(Web page edit records)
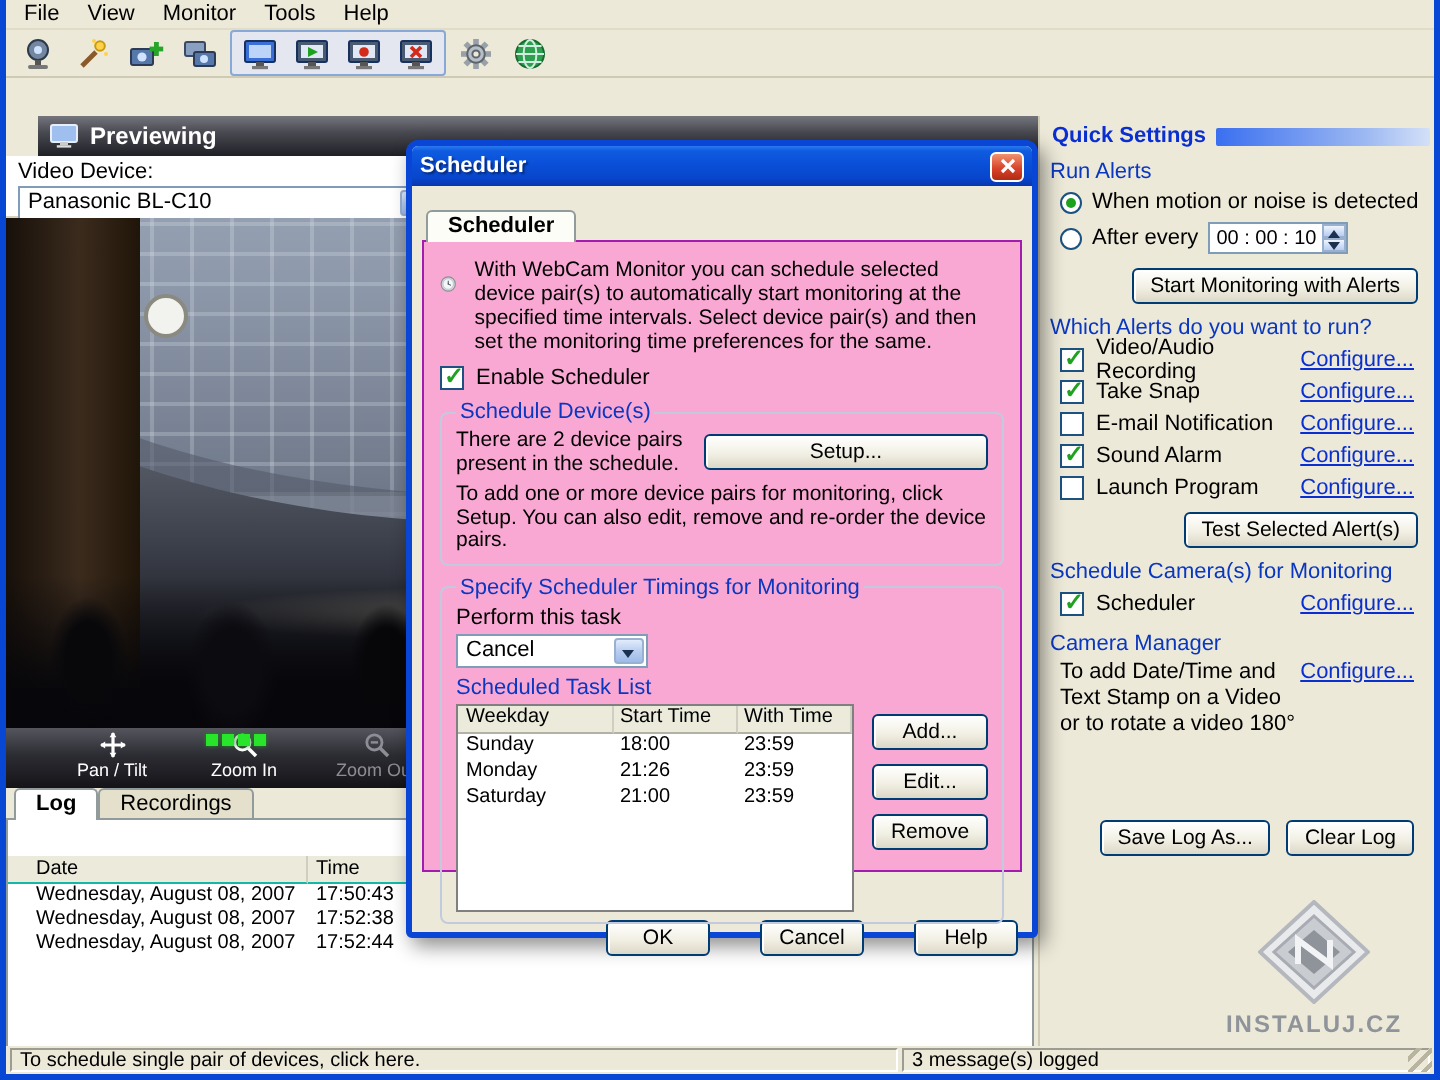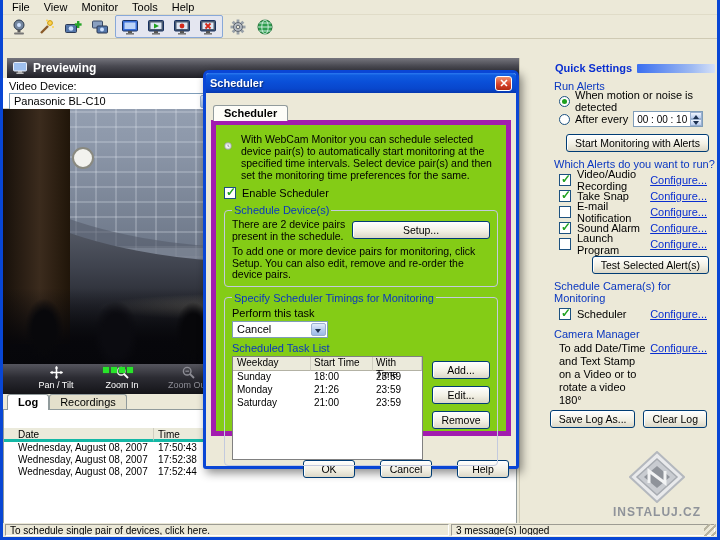"Previewing" .preview-header { left: 4px -> 16px }
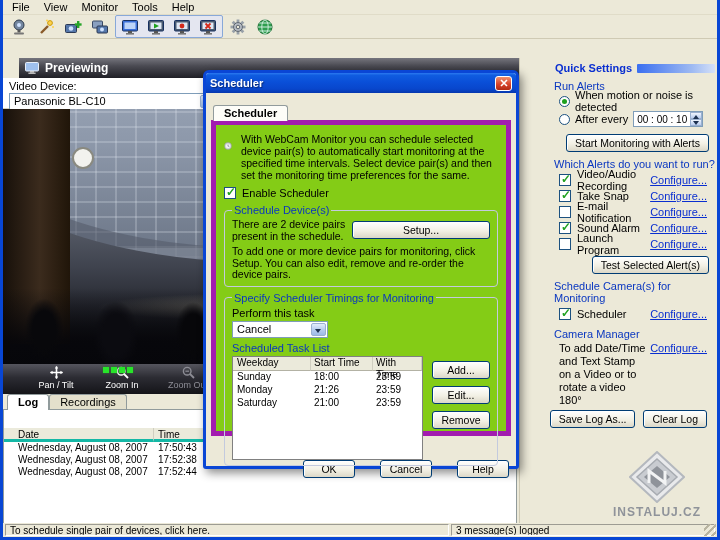"Quick Settings" .right-pane { padding-left: 29px -> none }
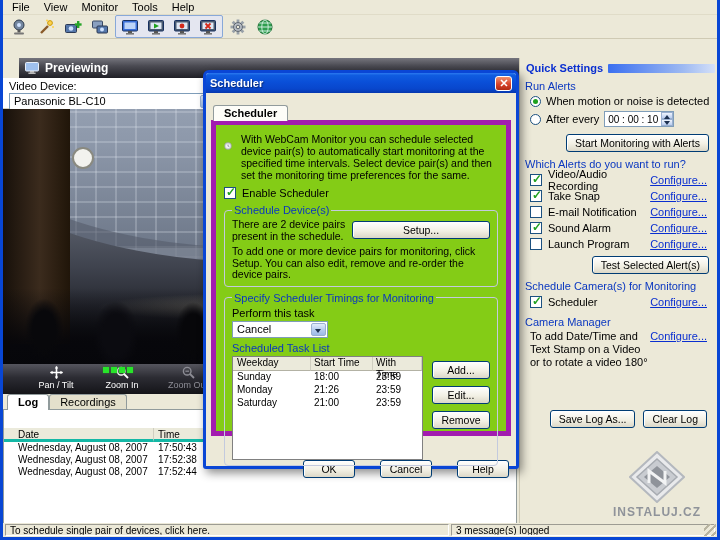"With WebCam Monitor you can" .tabpage { background: #84cc16 -> #f9a8d4; border: 5px solid #a21caf -> 1px solid #a21caf }
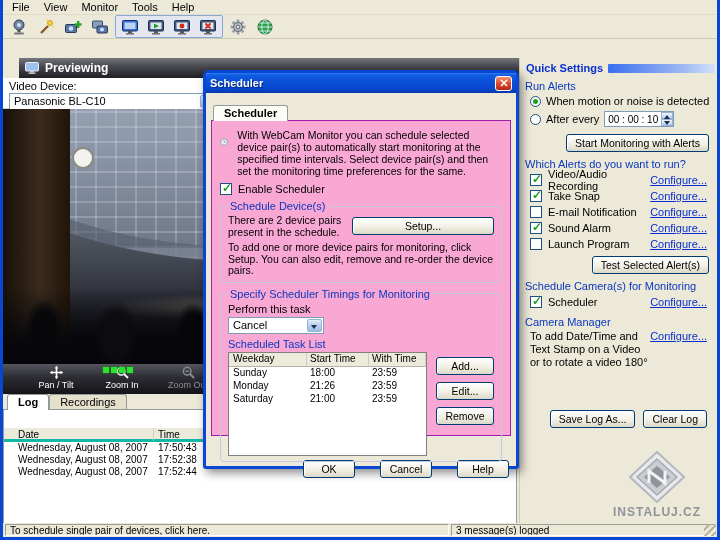"Date" .lrow.head .hc { border-bottom: 3px solid #14b8a6 -> 1px solid #14b8a6 }
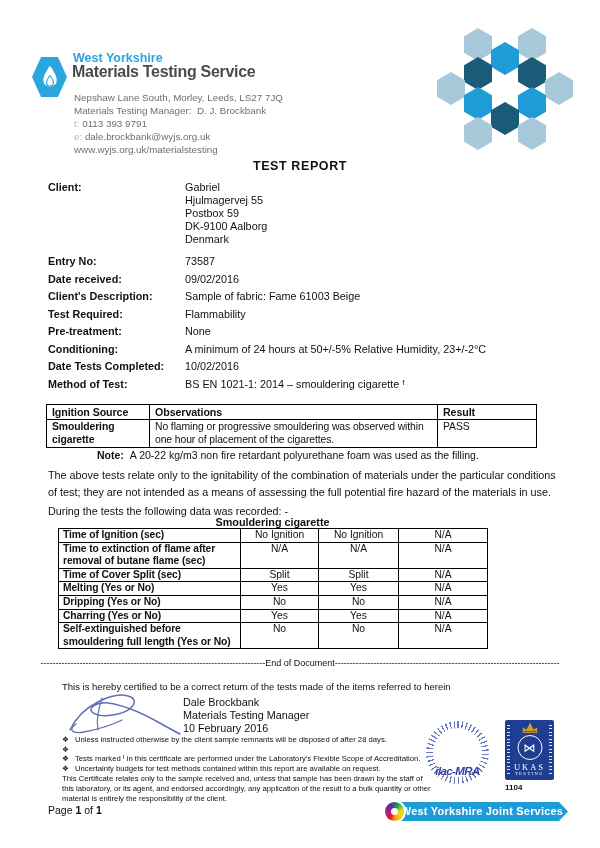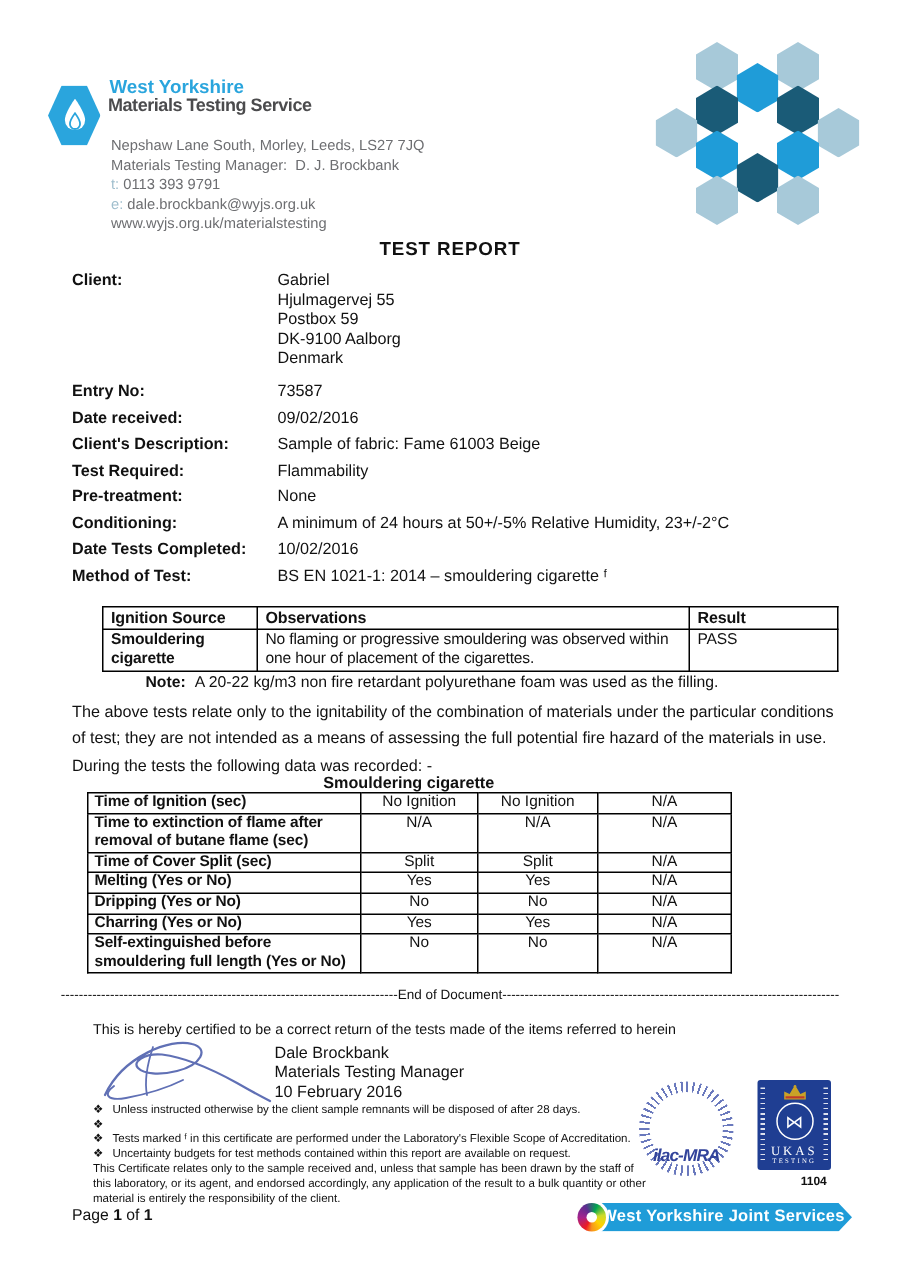"Materials Testing Service" .brand-name { font-size: 12px -> 16px }
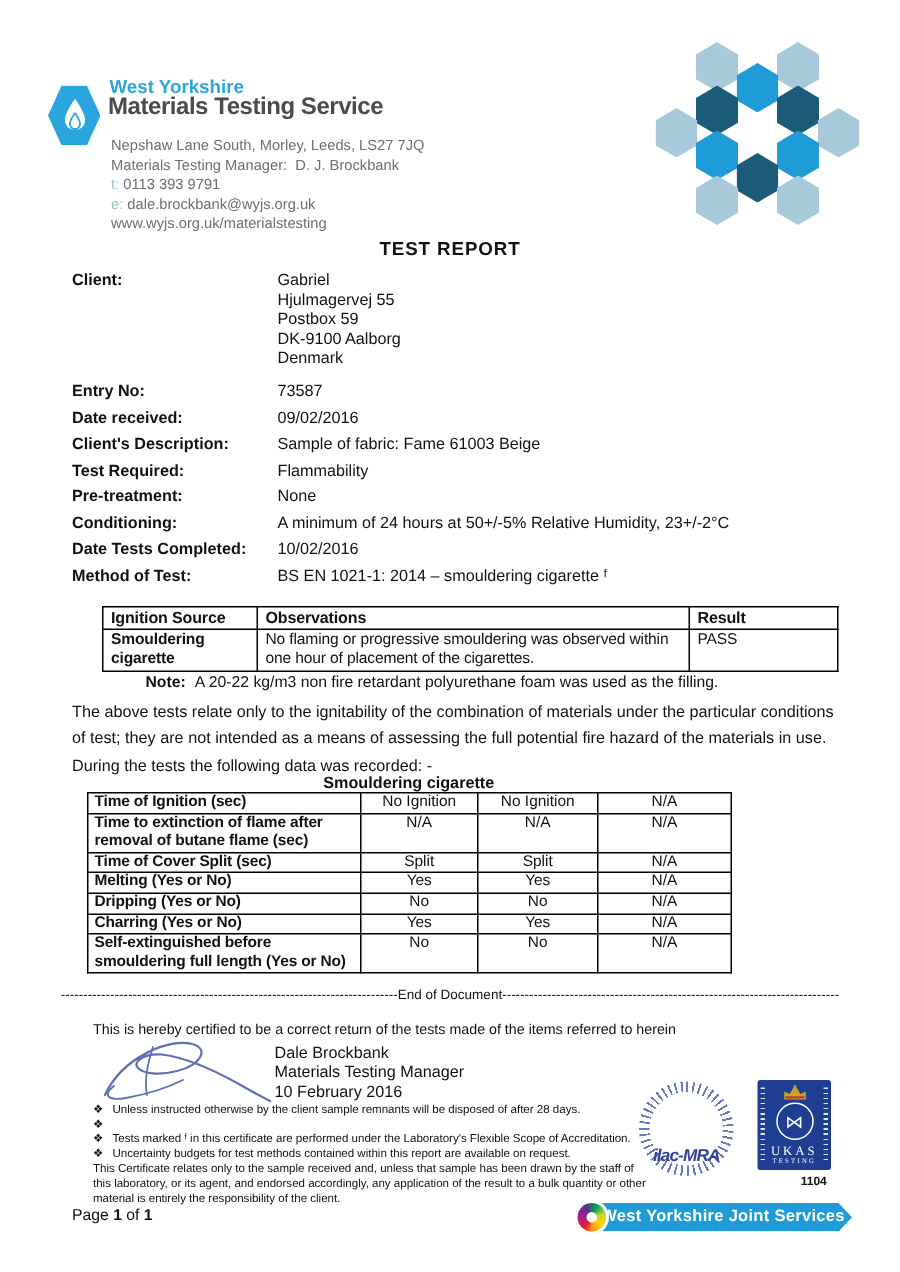"Ignition Source" .t1 { left: 68px -> 46px }
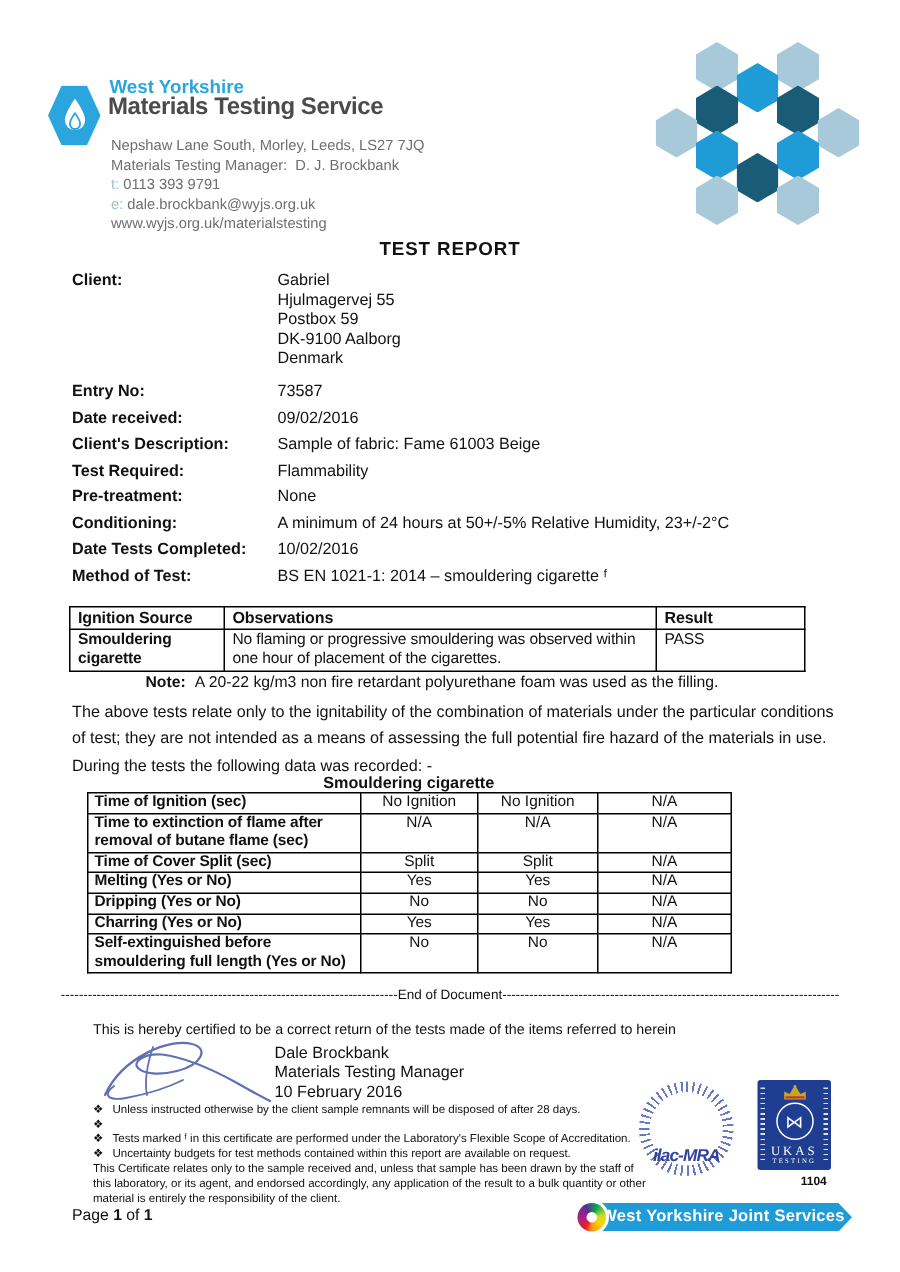"1104" .ukas-num { left: 518px -> 505px; text-align: center -> none }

Your instructions
Reproduce every entry exactly; images stay out.

Solution for this problem
"Previewing" .preview-header { left: 4px -> 16px }
"Quick Settings" .right-pane { padding-left: 29px -> none }
"With WebCam Monitor you can" .tabpage { background: #84cc16 -> #f9a8d4; border: 5px solid #a21caf -> 1px solid #a21caf }
"Date" .lrow.head .hc { border-bottom: 3px solid #14b8a6 -> 1px solid #14b8a6 }
"Materials Testing Service" .brand-name { font-size: 12px -> 16px }
"Ignition Source" .t1 { left: 68px -> 46px }
"1104" .ukas-num { left: 518px -> 505px; text-align: center -> none }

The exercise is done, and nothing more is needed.